Top of DATASET EXCERPTS
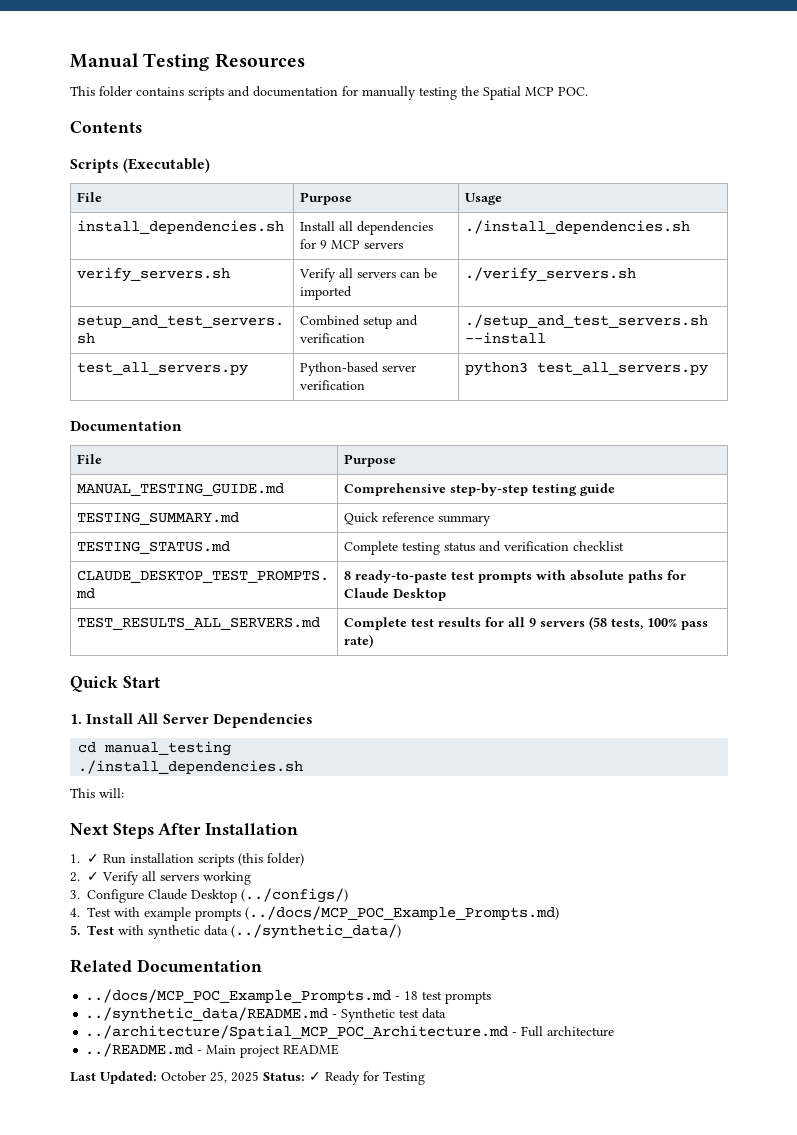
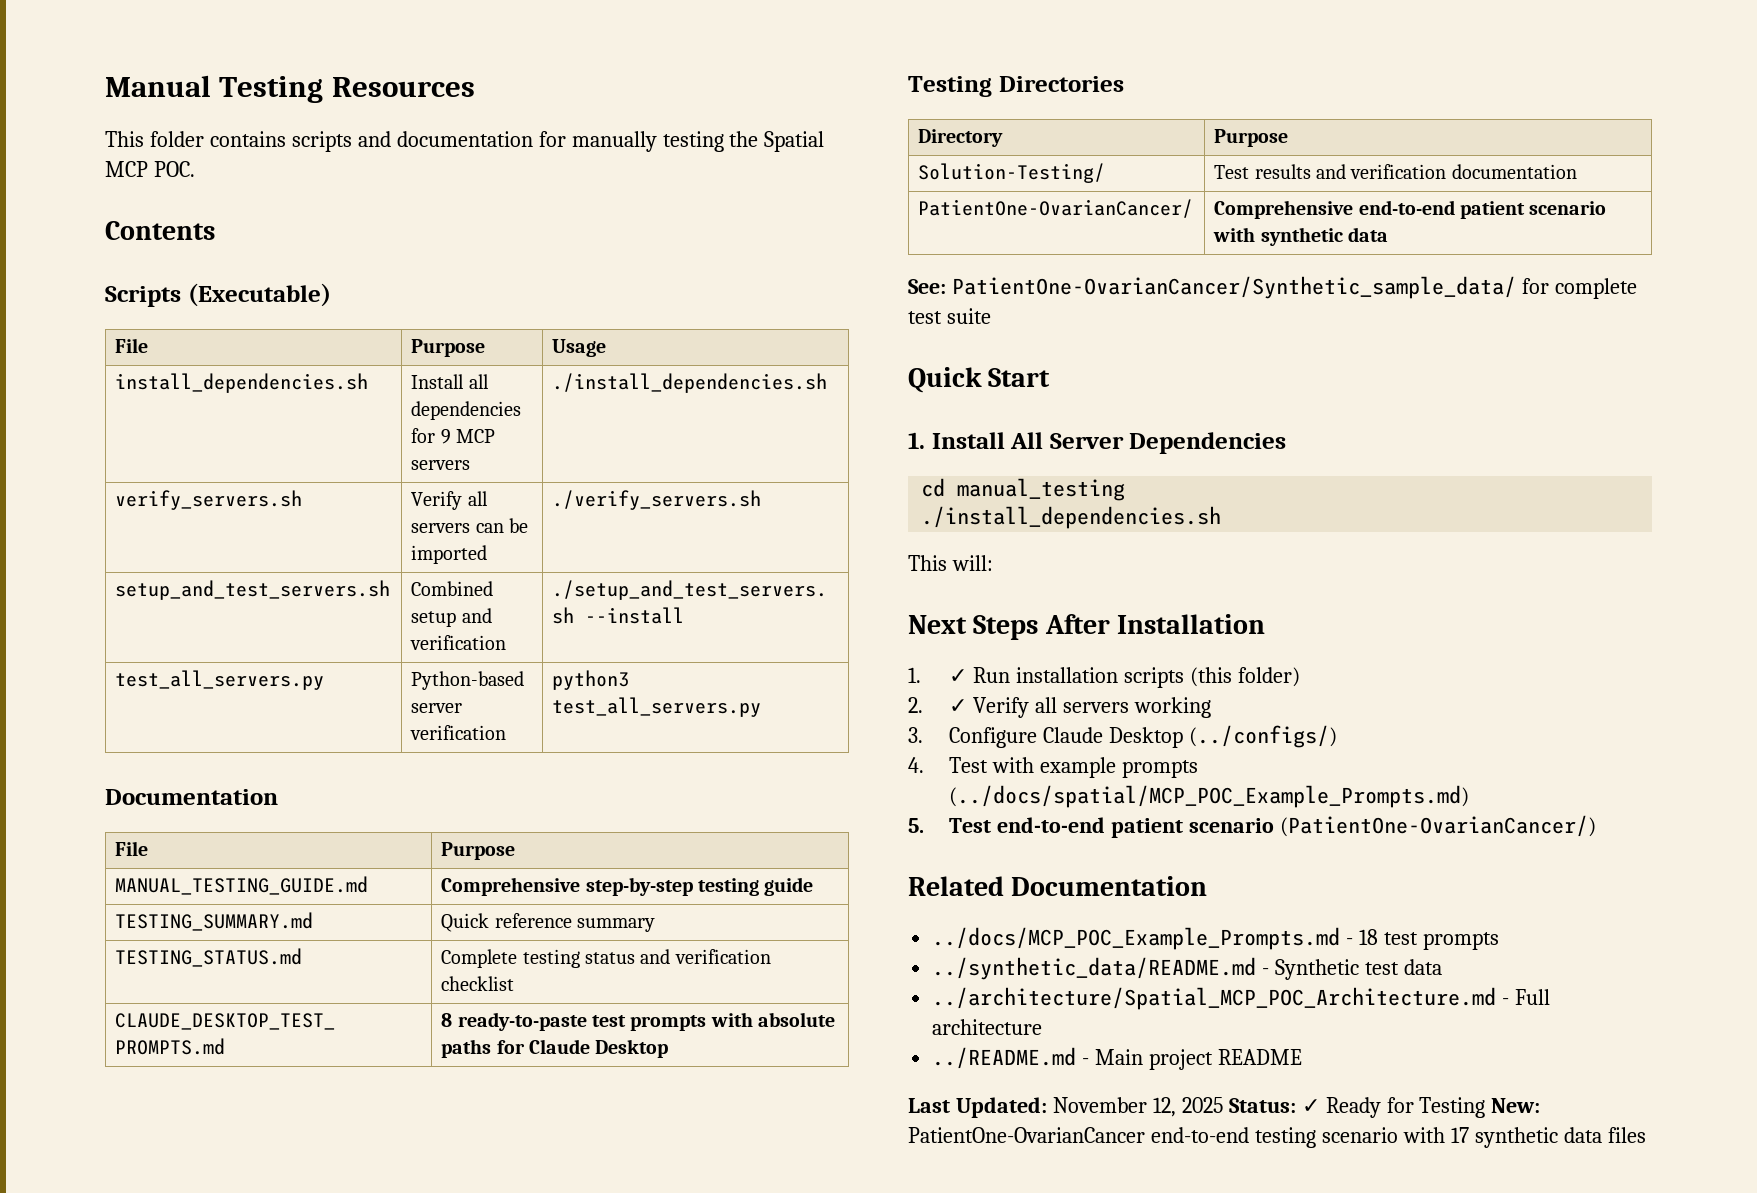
- TEST_RESULTS_ALL_SERVERS.md | Complete test results for all 9 servers (58 tests, 100% pass rate)
+ Testing Directories
+ Directory | Purpose
+ Solution-Testing/ | Test results and verification documentation
+ PatientOne-OvarianCancer/ | Comprehensive end-to-end patient scenario with synthetic data
+ See: PatientOne-OvarianCancer/Synthetic_sample_data/ for complete test suite
- 4. Test with example prompts (../docs/MCP_POC_Example_Prompts.md)
+ 4. Test with example prompts (../docs/spatial/MCP_POC_Example_Prompts.md)
- 5. Test with synthetic data (../synthetic_data/)
+ 5. Test end-to-end patient scenario (PatientOne-OvarianCancer/)
- Last Updated: October 25, 2025 Status: ✓ Ready for Testing
+ Last Updated: November 12, 2025 Status: ✓ Ready for Testing New: PatientOne-OvarianCancer end-to-end testing scenario with 17 synthetic data files

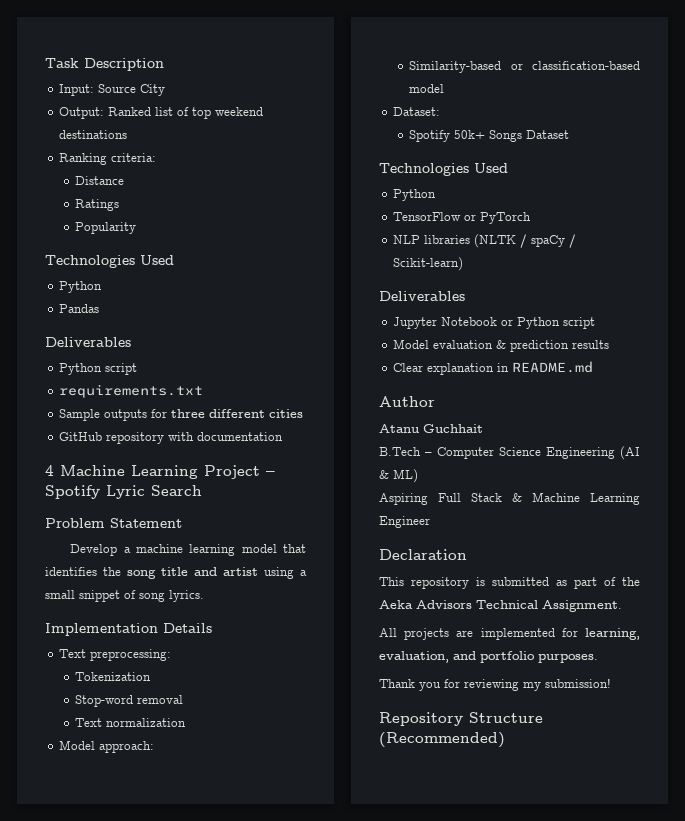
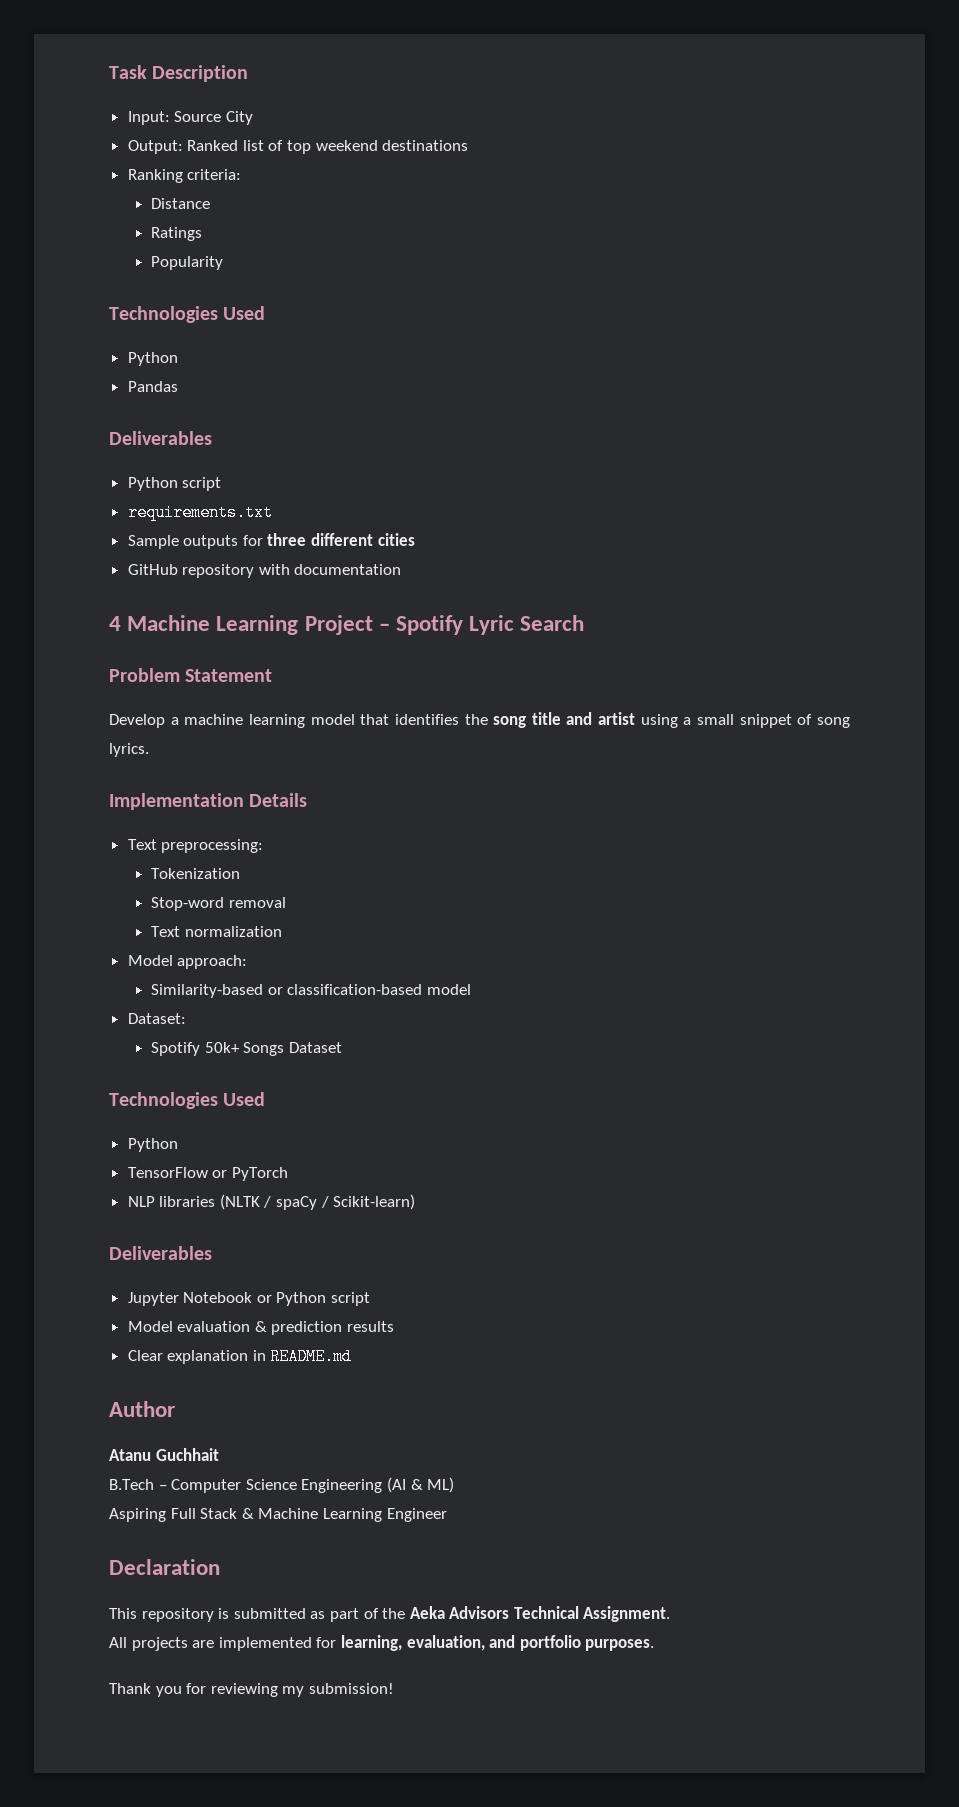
- Repository Structure (Recommended)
Bottom of DATASET EXCERPTS
DESCRIPTION OF THE TASK: Beginning with the line that contains "- 4. Test with", write out the remaining lines of the listing above through the last, exactly and only those, without pictures.

RESPONSE TO THIS EXERCISE:
- 4. Test with example prompts (../docs/MCP_POC_Example_Prompts.md)
+ 4. Test with example prompts (../docs/spatial/MCP_POC_Example_Prompts.md)
- 5. Test with synthetic data (../synthetic_data/)
+ 5. Test end-to-end patient scenario (PatientOne-OvarianCancer/)
- Last Updated: October 25, 2025 Status: ✓ Ready for Testing
+ Last Updated: November 12, 2025 Status: ✓ Ready for Testing New: PatientOne-OvarianCancer end-to-end testing scenario with 17 synthetic data files

- Repository Structure (Recommended)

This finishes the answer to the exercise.